[Difference listings]

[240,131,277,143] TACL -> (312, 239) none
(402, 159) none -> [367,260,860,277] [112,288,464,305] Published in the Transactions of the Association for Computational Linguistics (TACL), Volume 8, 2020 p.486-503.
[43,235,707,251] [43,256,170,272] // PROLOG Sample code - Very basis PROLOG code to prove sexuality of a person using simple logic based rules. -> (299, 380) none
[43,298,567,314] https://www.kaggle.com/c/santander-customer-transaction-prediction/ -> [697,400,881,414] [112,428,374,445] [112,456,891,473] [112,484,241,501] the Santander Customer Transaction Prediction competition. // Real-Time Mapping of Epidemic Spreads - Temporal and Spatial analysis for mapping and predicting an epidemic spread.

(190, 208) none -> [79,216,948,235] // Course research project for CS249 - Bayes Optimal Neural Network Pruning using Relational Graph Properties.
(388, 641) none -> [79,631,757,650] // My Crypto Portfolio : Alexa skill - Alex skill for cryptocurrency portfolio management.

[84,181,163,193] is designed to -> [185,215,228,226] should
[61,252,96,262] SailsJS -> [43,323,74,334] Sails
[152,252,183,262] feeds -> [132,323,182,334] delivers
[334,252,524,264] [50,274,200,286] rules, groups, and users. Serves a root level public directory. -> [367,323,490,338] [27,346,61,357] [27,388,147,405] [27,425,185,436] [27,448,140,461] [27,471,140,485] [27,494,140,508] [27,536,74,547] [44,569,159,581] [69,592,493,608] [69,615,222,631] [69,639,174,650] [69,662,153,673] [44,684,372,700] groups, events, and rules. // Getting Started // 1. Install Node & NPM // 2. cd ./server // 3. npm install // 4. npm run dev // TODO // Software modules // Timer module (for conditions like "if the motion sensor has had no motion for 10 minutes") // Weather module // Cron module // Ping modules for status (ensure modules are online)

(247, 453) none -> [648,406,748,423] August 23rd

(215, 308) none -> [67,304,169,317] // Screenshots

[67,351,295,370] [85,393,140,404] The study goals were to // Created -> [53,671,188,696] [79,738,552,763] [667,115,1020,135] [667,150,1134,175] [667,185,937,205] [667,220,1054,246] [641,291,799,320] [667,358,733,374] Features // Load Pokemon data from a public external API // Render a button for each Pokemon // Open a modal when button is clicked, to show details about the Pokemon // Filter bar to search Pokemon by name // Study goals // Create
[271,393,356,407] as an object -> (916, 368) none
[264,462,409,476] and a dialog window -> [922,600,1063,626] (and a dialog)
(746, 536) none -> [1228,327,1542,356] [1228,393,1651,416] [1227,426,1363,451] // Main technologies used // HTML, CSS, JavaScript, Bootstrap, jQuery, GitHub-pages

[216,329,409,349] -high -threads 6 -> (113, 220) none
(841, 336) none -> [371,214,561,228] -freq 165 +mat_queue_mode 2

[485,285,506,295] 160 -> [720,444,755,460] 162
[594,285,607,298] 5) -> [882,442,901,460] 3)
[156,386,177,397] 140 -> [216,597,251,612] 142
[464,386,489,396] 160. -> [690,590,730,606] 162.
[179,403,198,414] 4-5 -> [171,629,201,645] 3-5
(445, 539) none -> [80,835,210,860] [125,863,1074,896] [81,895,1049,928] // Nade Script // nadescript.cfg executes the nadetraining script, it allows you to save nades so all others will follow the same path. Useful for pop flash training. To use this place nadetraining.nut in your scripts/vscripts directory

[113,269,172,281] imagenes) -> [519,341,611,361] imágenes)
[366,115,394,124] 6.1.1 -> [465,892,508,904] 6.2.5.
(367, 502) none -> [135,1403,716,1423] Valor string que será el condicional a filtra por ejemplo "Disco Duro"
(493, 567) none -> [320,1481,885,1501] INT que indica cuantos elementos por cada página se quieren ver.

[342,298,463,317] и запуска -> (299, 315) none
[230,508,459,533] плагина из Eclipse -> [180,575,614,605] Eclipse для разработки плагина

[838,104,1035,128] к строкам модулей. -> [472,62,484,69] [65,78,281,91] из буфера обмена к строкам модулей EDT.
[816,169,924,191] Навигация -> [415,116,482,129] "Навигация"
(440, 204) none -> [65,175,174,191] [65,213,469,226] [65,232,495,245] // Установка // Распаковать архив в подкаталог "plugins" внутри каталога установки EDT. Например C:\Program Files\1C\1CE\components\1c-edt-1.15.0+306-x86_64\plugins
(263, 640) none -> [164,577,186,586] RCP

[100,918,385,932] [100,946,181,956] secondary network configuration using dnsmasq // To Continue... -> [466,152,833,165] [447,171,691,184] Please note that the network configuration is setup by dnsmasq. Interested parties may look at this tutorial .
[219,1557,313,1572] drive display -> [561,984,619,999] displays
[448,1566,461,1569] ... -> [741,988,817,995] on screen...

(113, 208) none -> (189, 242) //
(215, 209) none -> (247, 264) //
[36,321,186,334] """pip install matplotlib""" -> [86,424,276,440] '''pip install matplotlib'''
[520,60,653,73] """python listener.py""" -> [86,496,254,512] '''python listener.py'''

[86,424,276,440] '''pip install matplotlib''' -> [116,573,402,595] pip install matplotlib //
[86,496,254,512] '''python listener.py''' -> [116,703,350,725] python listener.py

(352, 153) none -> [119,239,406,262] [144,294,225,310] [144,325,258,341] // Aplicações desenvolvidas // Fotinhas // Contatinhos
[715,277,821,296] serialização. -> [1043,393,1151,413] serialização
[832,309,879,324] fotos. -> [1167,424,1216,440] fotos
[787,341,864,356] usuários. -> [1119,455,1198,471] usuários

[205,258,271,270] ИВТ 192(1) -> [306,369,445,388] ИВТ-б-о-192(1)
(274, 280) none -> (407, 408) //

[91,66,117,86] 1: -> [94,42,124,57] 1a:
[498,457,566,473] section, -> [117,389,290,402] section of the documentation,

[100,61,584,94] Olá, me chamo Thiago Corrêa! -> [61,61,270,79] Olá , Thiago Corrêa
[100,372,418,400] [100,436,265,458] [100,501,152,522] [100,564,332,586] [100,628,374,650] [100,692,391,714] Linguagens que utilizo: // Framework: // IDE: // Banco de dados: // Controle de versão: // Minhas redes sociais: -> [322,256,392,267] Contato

TASK TO COMPLETE
Take the lines from the top of the data through the one that contains "(215, 308) none" and copy them exactly, leaving out every line after it.

EXERCISE SOLUTION
[240,131,277,143] TACL -> (312, 239) none
(402, 159) none -> [367,260,860,277] [112,288,464,305] Published in the Transactions of the Association for Computational Linguistics (TACL), Volume 8, 2020 p.486-503.
[43,235,707,251] [43,256,170,272] // PROLOG Sample code - Very basis PROLOG code to prove sexuality of a person using simple logic based rules. -> (299, 380) none
[43,298,567,314] https://www.kaggle.com/c/santander-customer-transaction-prediction/ -> [697,400,881,414] [112,428,374,445] [112,456,891,473] [112,484,241,501] the Santander Customer Transaction Prediction competition. // Real-Time Mapping of Epidemic Spreads - Temporal and Spatial analysis for mapping and predicting an epidemic spread.

(190, 208) none -> [79,216,948,235] // Course research project for CS249 - Bayes Optimal Neural Network Pruning using Relational Graph Properties.
(388, 641) none -> [79,631,757,650] // My Crypto Portfolio : Alexa skill - Alex skill for cryptocurrency portfolio management.

[84,181,163,193] is designed to -> [185,215,228,226] should
[61,252,96,262] SailsJS -> [43,323,74,334] Sails
[152,252,183,262] feeds -> [132,323,182,334] delivers
[334,252,524,264] [50,274,200,286] rules, groups, and users. Serves a root level public directory. -> [367,323,490,338] [27,346,61,357] [27,388,147,405] [27,425,185,436] [27,448,140,461] [27,471,140,485] [27,494,140,508] [27,536,74,547] [44,569,159,581] [69,592,493,608] [69,615,222,631] [69,639,174,650] [69,662,153,673] [44,684,372,700] groups, events, and rules. // Getting Started // 1. Install Node & NPM // 2. cd ./server // 3. npm install // 4. npm run dev // TODO // Software modules // Timer module (for conditions like "if the motion sensor has had no motion for 10 minutes") // Weather module // Cron module // Ping modules for status (ensure modules are online)

(247, 453) none -> [648,406,748,423] August 23rd

(215, 308) none -> [67,304,169,317] // Screenshots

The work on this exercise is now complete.